Site B: TL 9935 2209, centred on evaluation T13 (760m2 in area)
Site B was designed to further clarify the nature and context of the Early Iron Age ditch in the northwestern part of Area S2 (south), ie evaluation trench T13. The site was extended using part of the available contingency. Fifty-three features were identified, of which nine were irregular ‘natural’ features possibly caused by the removal and clearance of trees (F13, F27, F33, F51, F98-F102). These were grouped mainly in the central part of Site B. Charcoal flecking in their fills may indicate that tree stumps have been burned and dug out. Prehistoric pottery was found in F13 and F33. In the northern part of Site B, a series of post-holes (F18, F21-F25, F78-F81) appeared to form a post-ring 8.37m in diameter. This post-ring may be part of a round-house. Dating evidence from associated post-holes consists of Late Bronze Age to Early Iron Age pottery from F18 and F25. The possible round-house could therefore be either Bronze Age or Early Iron Age in date. The latter date is indicated, given the large assemblage of Early Iron Age pottery (c 800-600 BC) that was recovered from a shallow feature immediately adjacent to the round-house
(evaluation feature F7). A group of three post-holes (F16, F17, F103) at the north edge of the site may be the remains of another post-built structure. Other scattered features suggest a phase of prehistoric activity. These are pit F48 and post-hole F49, paired post-holes F9 and F19, and isolated post-holes F11 (in the southern part of the site) and F86 (on the south edge of the site). A tight cluster of possible post-holes F82-F85 yielded a single Beaker period sherd (F82) which suggests some activity here at the end of the Neolithic period or the beginning of the Bronze Age. The two struck flints are dated to the Mesolithic or Early Neolithic (finds no 1 from F10), and probably Late Bronze Age/Iron Age (finds no 12 from L2). In the southern part of Site B, a number of short lengths of ditch (F7, F8, F87) and short linear features (F88, F89), formed a coherent pattern. There is a possibility that intercutting pits/post-holes F9 and F19 (both dated by Late Bronze Age/Early Iron Age pottery), in line with F7, were also related. A single Roman sherd from F87 combined with a lack of prehistoric sherds from the ditches suggests that a Roman or later date. The presence of a sherd of medieval pottery in short ditch F91 in the north-east corner of Site B shows that it, and possibly other features on this site, are of a later period.

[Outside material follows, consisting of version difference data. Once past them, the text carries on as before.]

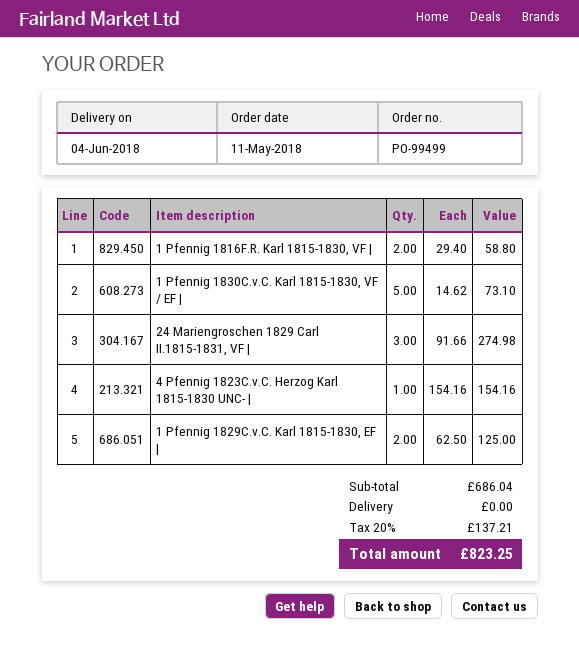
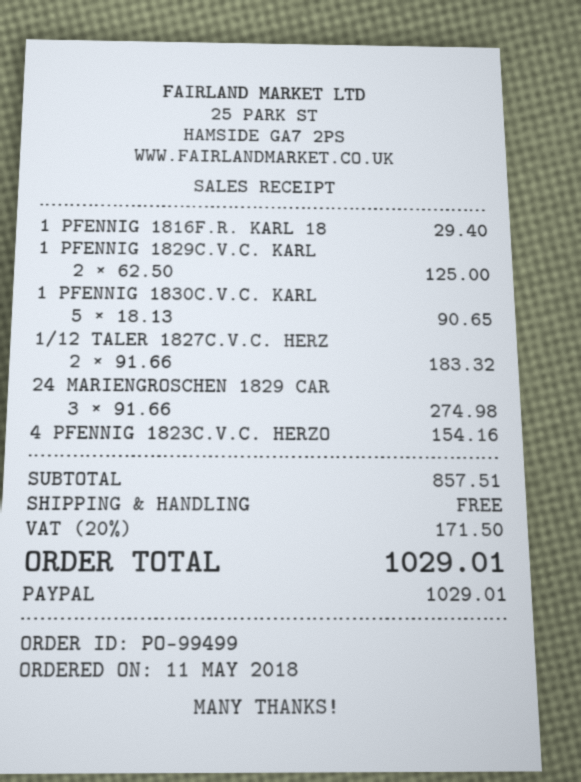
1 Pfennig 1816F.R. Karl 1815-1830, VF |: 2 x 29.40 = 58.80 -> 1 x 29.40 = 29.40
1 Pfennig 1830C.v.C. Karl 1815-1830, VF / EF |: 5 x 14.62 = 73.10 -> 5 x 18.13 = 90.65
1/12 TALER 1827C.V.C. HERZ: none -> 2 x 91.66 = 183.32
subtotal: 686.04 -> 857.51
tax: 20% = 137.21 -> 20% = 171.50
total: 823.25 -> 1029.01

Site C: TL 9957 2193, centred on evaluation T21, T23 and T24 (2500m2 in area)
Site C was an L-shaped area in the south-eastern part of Area S2 (south). The area was designed to clarify the nature of the potentially later Iron Age ditches which are aligned parallel with the Berechurch Dyke and whether pits and post-holes in this area relate to structures and/or settlement at this vicinity. Archaeological features were concentrated in the southern half of Site C. Although there were a few post-holes and pits, the main discovery was a series of ditches defining a medieval paddock or plot system (with at least two phases) containing sufficient finds to suggest adjacent settlement (to the south). There are a number of other features in this area- a row of postholes extending up the centre of the later droveway (F43-F45). These may represent some sort of fence connected with the droveway. There were four features to the east side of the droveway. One (F56) was dated to the Middle Iron Age by a potsherd and may represent an earlier, ie pre-medieval phase, of activity on the site. Pottery of a similar date was found in residual contexts in later ditches F36, F37, F46 and F47. This group of pottery points to a Middle Iron Age phase of activity. Three other features (F60-F62) were undated. On the west side of the droveway, a single pit F42 contained a sherd of Roman pottery. Given the amount of residual Roman material in medieval ditches on this site, this pit may be either Roman or medieval in date.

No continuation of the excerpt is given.